Autrefois la vie était simple, il y avait les hommes et les femmes. Aujourd’hui, le sexe est devenu d’une effrayante complexité. À cette dualité originelle, la psychanalyse a ajouté ses propres divisions : actif passif, phallique châtré, masculin féminin, qui peuvent se retrouver chez l’homme et chez la femme. Mais les humains ne sont jamais satisfaits, et toujours ils raffinent. L’anatomie ne pouvant être leur destin, ils ont créé, au-delà du sexe anatomique, qui bien que dévalué s’entête à exister, et du sexe psychanalytique avec ses inquiétants fantasmes inconscients, un sexe social qu’ils ont nommé genre.

Au début, le genre n’avait pas vocation à être le slogan de la revendication identitaire qu’il est aujourd’hui devenu. Il fut introduit par un psychanalyste, Stoller, à propos des transsexuels, ces personnes qui affirment que leur âme est d’un sexe différent de leur corps, et surtout qu’il convient de privilégier le sexe de l’âme et en tirer les conséquences chirurgicales et hormonales. Stoller a nommé identité de genre ce sexe de l’âme, et montré que celle-ci peut entrer dans un conflit sans compromis avec l’identité sexuelle.

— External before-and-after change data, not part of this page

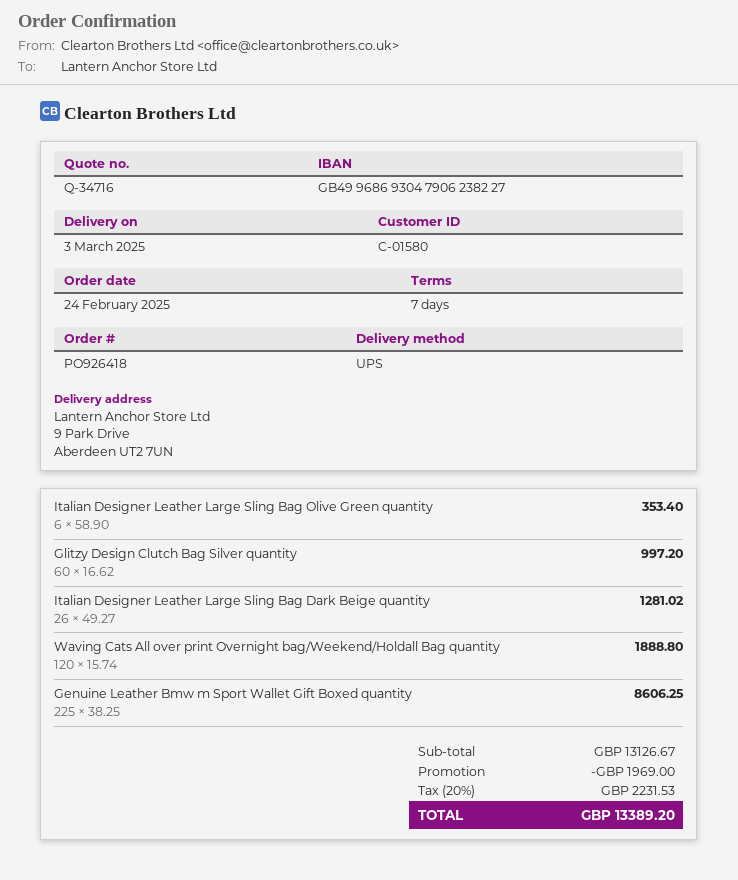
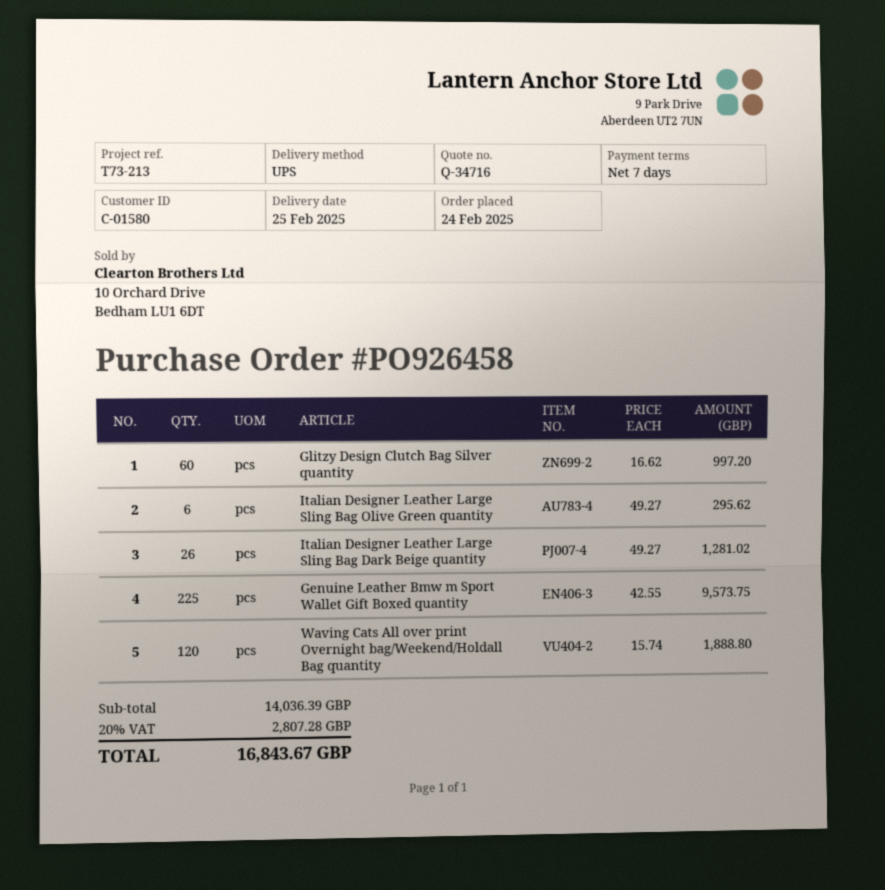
order number: PO926418 -> PO926458
delivery date: 2025-03-03 -> 2025-02-25
Italian Designer Leather Large Sling Bag Olive Green quantity: 6 x 58.90 = 353.40 -> 6 x 49.27 = 295.62
Genuine Leather Bmw m Sport Wallet Gift Boxed quantity: 225 x 38.25 = 8606.25 -> 225 x 42.55 = 9573.75
subtotal: 13126.67 -> 14036.39
discount: 1969.00 -> none
tax: 20% = 2231.53 -> 20% = 2807.28
total: 13389.20 -> 16843.67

Cette dénomination fait aujourd’hui florès. Définissant le genre comme une construction non plus de l’âme, mais de la société, nombreux sont ceux qui accordent au genre une prépondérance absolue sur le sexe anatomique et le sexuel psychanalytique. Les Gender studies, mais aussi gay studies, lesbian studies, bisexual studies, etc. se sont largement développées, d’abord en pays anglo-saxons, et ce conflit entre identité de genre et identité sexuelle est invoqué par tous ceux qui revendiquent la reconnaissance de leur genre particulier. Il est vrai qu’il peut exister une infinie variété de genres (la grammaire en reconnaît déjà trois : masculin, féminin et neutre), alors que les sexes sont irrémédiablement limités à deux.